That must surely begin with a playful attitude, the expectation that church is a place that encourages and enables play and art and creativity.  And that means you!  Yes, YOU!

So, how do we create both the expectation and the space for our churches and communities to be creative places?

I don’t think it’s accidental that Messy Church and Godly Play have been two of the most successful things to happen to the church for years.  Why?  Because they centre around play.  Spill the Beans works in a similar way because it centres on story, a playful and imaginative exploration of an incident or idea.

The strength of these approaches is perhaps that they don’t expect masterpieces, just that you take part and see what happens.

That your contribution is valued and valid…

no matter what your art teacher told you at school.

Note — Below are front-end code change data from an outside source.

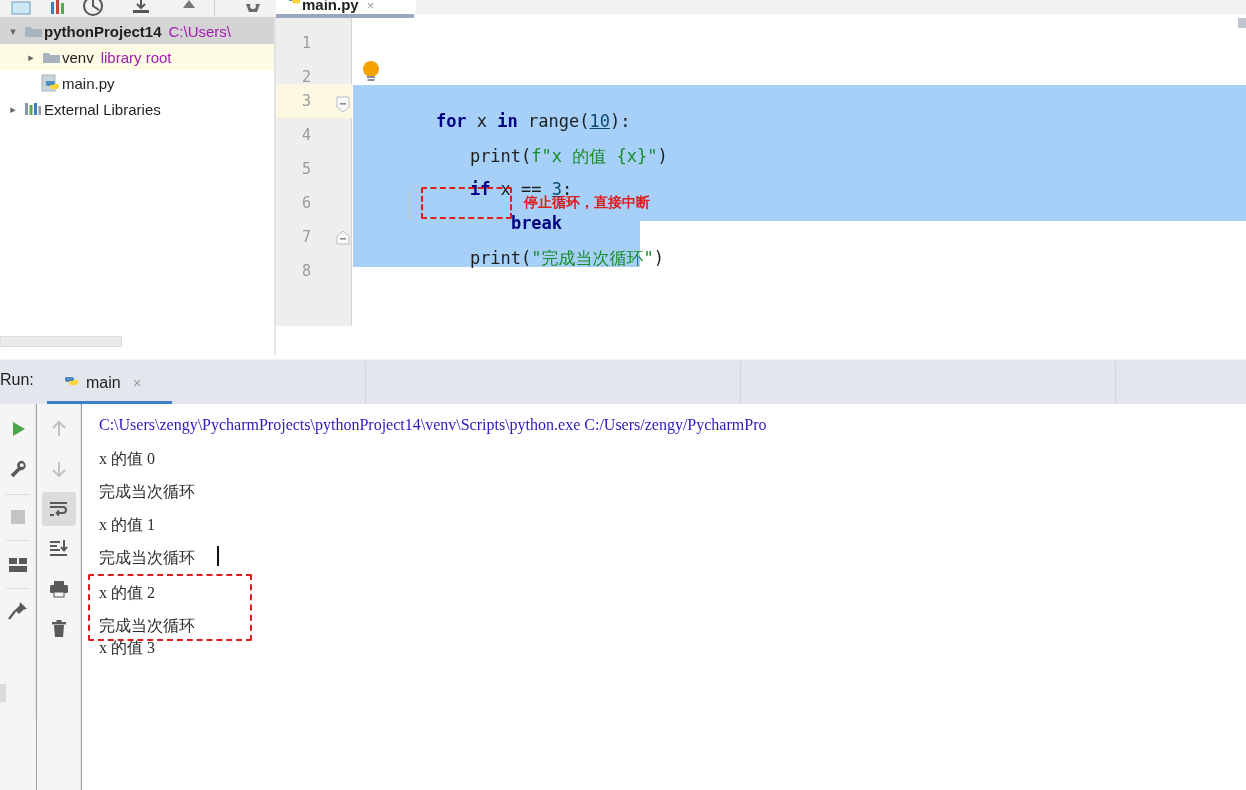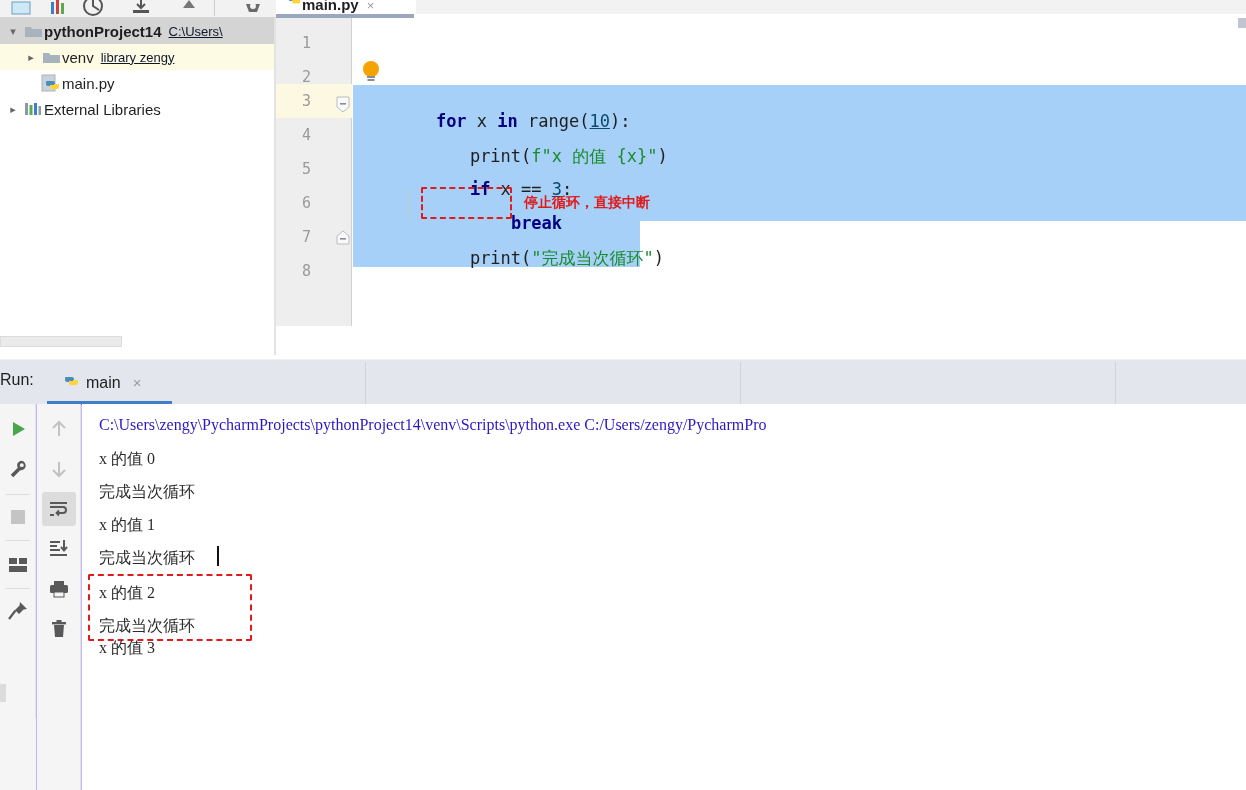"C:\Users\" .tree-sub { color: #0f172a -> #a21caf; font-size: 13px -> 15px; text-decoration: underline -> none }
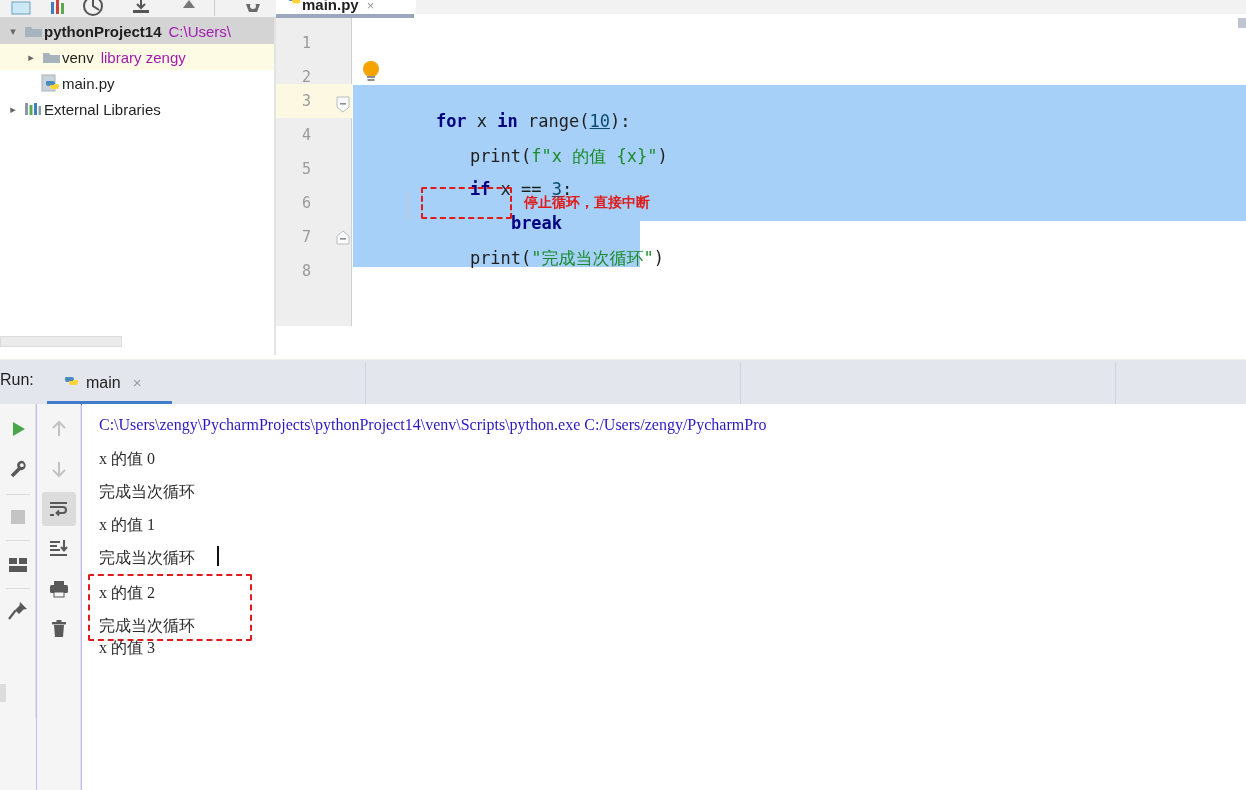"library zengy" span.tree-sub { text: zengy -> root }
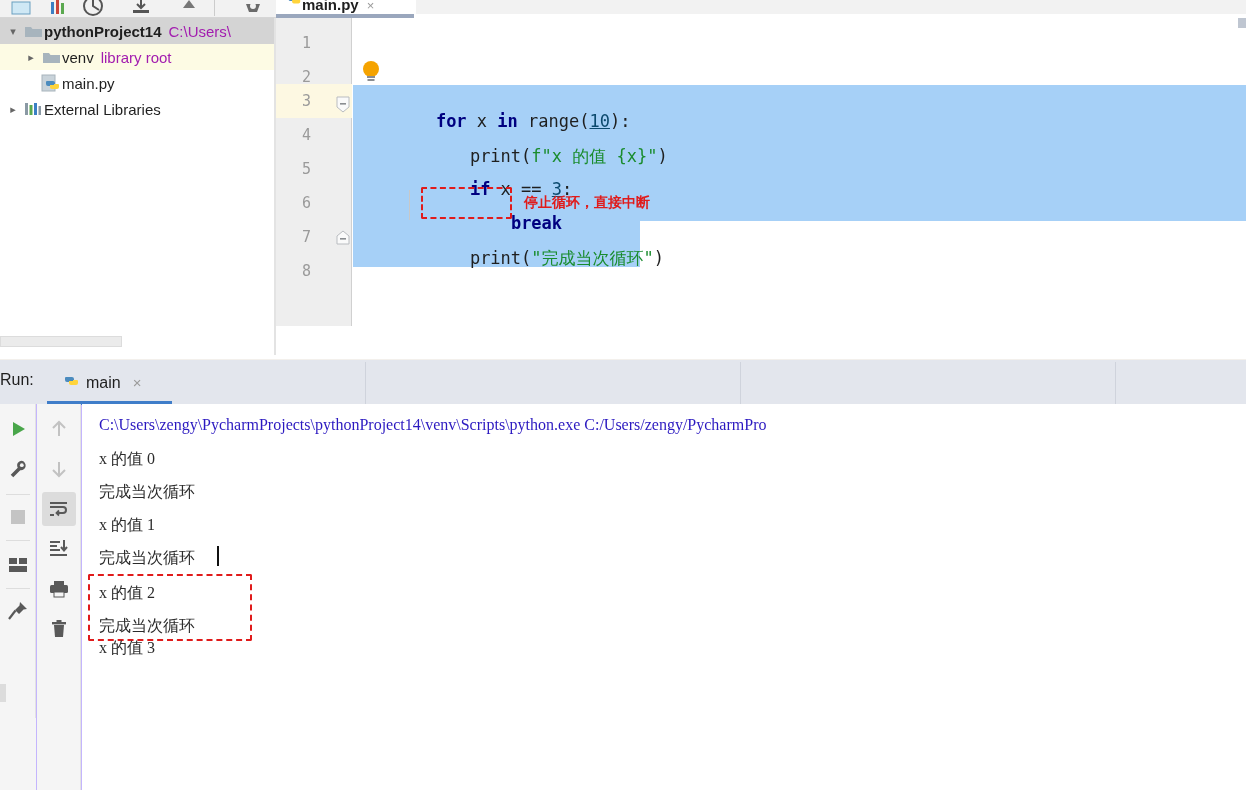"Run:" .run-window { background: #c4b5fd -> #a3a3a3 }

I’m fed up with church being about finding the one, correct answer.  The idea that a parable has one right, correct and universal meaning is just nonsense.  They are stories designed to make us think, imagine, test, explore and create meaning.  So, how else can we explore these meanings except by play and art?

The kingdom of God is like…

Imagine is the kingdom of God is like…

‘is like’ is an invitation to imagine.

What if it is like:

a seed

a man in a field

a box of treasure

a prodigal son

a vineyard

or whatever else we are invited to imagine.

How does that playful, fun, imaginative engagement help us to understand more about God, life and each other?

If that’s no the point of church what is?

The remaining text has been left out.